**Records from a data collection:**
◇ ◇ ◇ ◇ ◇ ◇ ◇

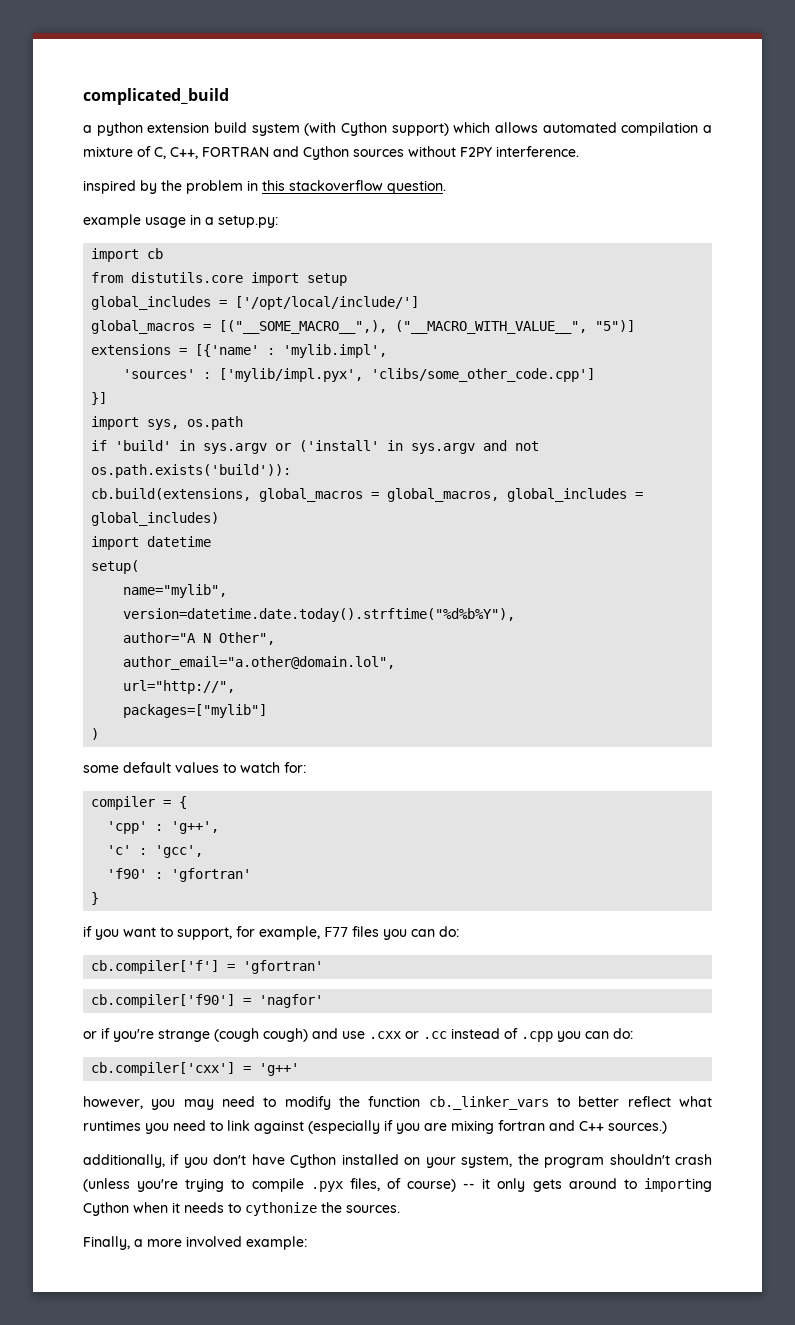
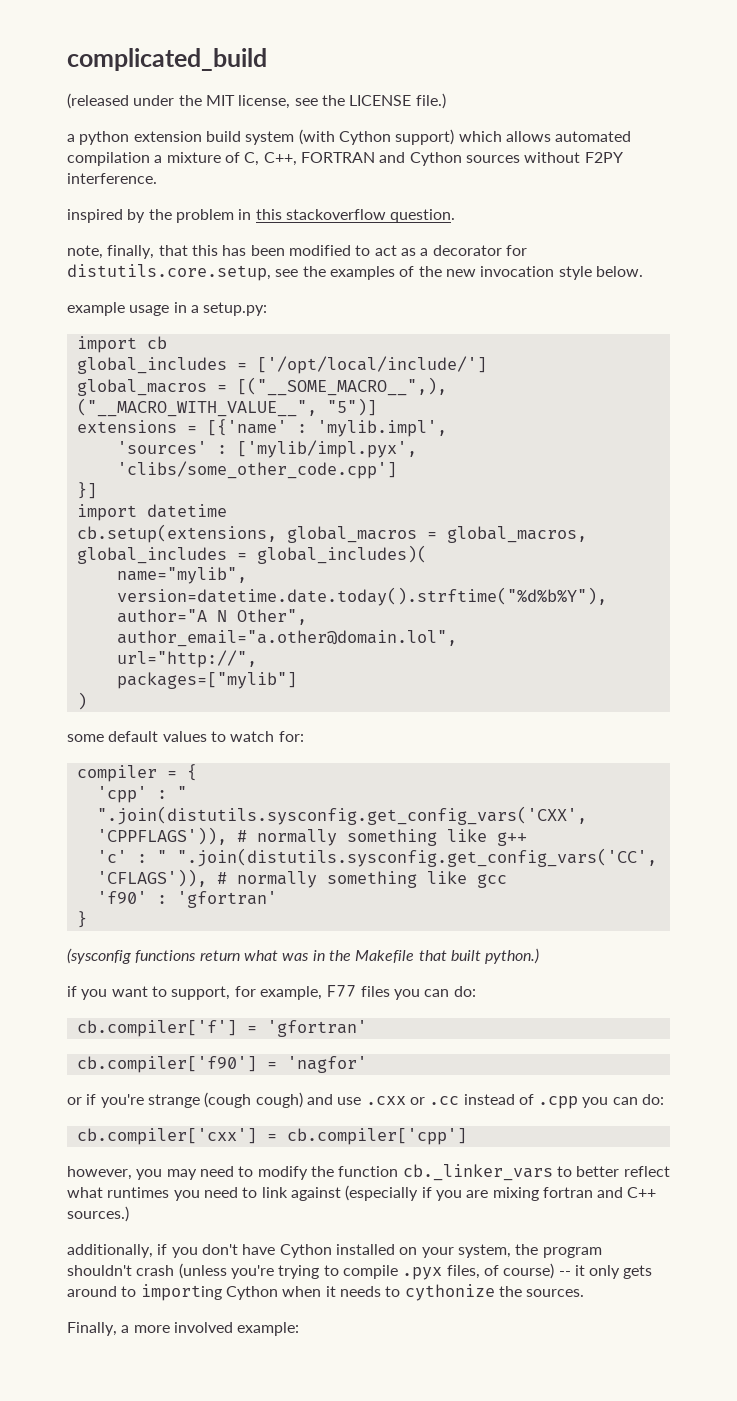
+ (released under the MIT license, see the LICENSE file.)
+ note, finally, that this has been modified to act as a decorator for distutils.core.setup, see the examples of the new invocation style below.
- from distutils.core import setup
- import sys, os.path
- if 'build' in sys.argv or ('install' in sys.argv and not os.path.exists('build')):
- cb.build(extensions, global_macros = global_macros, global_includes = global_includes)
  import datetime
- setup(
+ cb.setup(extensions, global_macros = global_macros, global_includes = global_includes)(
- 'cpp' : 'g++',
- 'c' : 'gcc',
+ 'cpp' : " ".join(distutils.sysconfig.get_config_vars('CXX', 'CPPFLAGS')), # normally something like g++
+ 'c' : " ".join(distutils.sysconfig.get_config_vars('CC', 'CFLAGS')), # normally something like gcc
  'f90' : 'gfortran'
  }
+ (sysconfig functions return what was in the Makefile that built python.)
- cb.compiler['cxx'] = 'g++'
+ cb.compiler['cxx'] = cb.compiler['cpp']

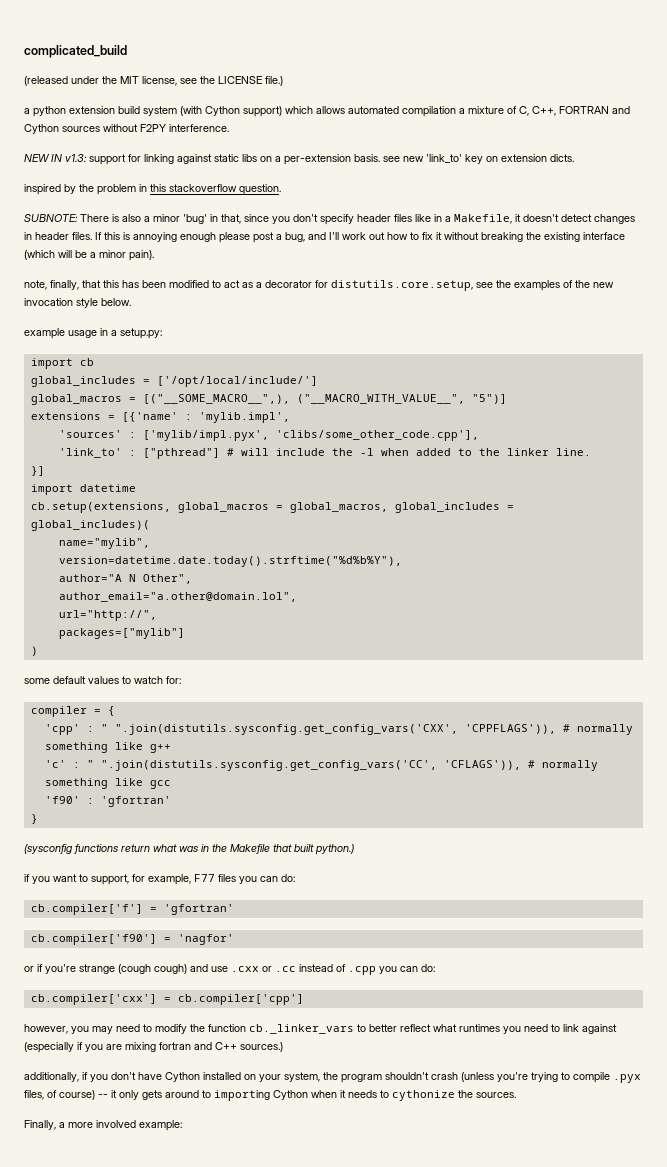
+ NEW IN v1.3: support for linking against static libs on a per-extension basis. see new 'link_to' key on extension dicts.
+ SUBNOTE: There is also a minor 'bug' in that, since you don't specify header files like in a Makefile, it doesn't detect changes in header files. If this is annoying enough please post a bug, and I'll work out how to fix it without breaking the existing interface (which will be a minor pain).
- 'sources' : ['mylib/impl.pyx', 'clibs/some_other_code.cpp']
+ 'sources' : ['mylib/impl.pyx', 'clibs/some_other_code.cpp'],
+ 'link_to' : ["pthread"] # will include the -l when added to the linker line.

◇ ◇ ◇ ◇ ◇ ◇ ◇

**TASK INSTRUCTIONS:** Print all the records again exactly; do not include any picture.

**OUTPUT:**
+ (released under the MIT license, see the LICENSE file.)
+ note, finally, that this has been modified to act as a decorator for distutils.core.setup, see the examples of the new invocation style below.
- from distutils.core import setup
- import sys, os.path
- if 'build' in sys.argv or ('install' in sys.argv and not os.path.exists('build')):
- cb.build(extensions, global_macros = global_macros, global_includes = global_includes)
  import datetime
- setup(
+ cb.setup(extensions, global_macros = global_macros, global_includes = global_includes)(
- 'cpp' : 'g++',
- 'c' : 'gcc',
+ 'cpp' : " ".join(distutils.sysconfig.get_config_vars('CXX', 'CPPFLAGS')), # normally something like g++
+ 'c' : " ".join(distutils.sysconfig.get_config_vars('CC', 'CFLAGS')), # normally something like gcc
  'f90' : 'gfortran'
  }
+ (sysconfig functions return what was in the Makefile that built python.)
- cb.compiler['cxx'] = 'g++'
+ cb.compiler['cxx'] = cb.compiler['cpp']

+ NEW IN v1.3: support for linking against static libs on a per-extension basis. see new 'link_to' key on extension dicts.
+ SUBNOTE: There is also a minor 'bug' in that, since you don't specify header files like in a Makefile, it doesn't detect changes in header files. If this is annoying enough please post a bug, and I'll work out how to fix it without breaking the existing interface (which will be a minor pain).
- 'sources' : ['mylib/impl.pyx', 'clibs/some_other_code.cpp']
+ 'sources' : ['mylib/impl.pyx', 'clibs/some_other_code.cpp'],
+ 'link_to' : ["pthread"] # will include the -l when added to the linker line.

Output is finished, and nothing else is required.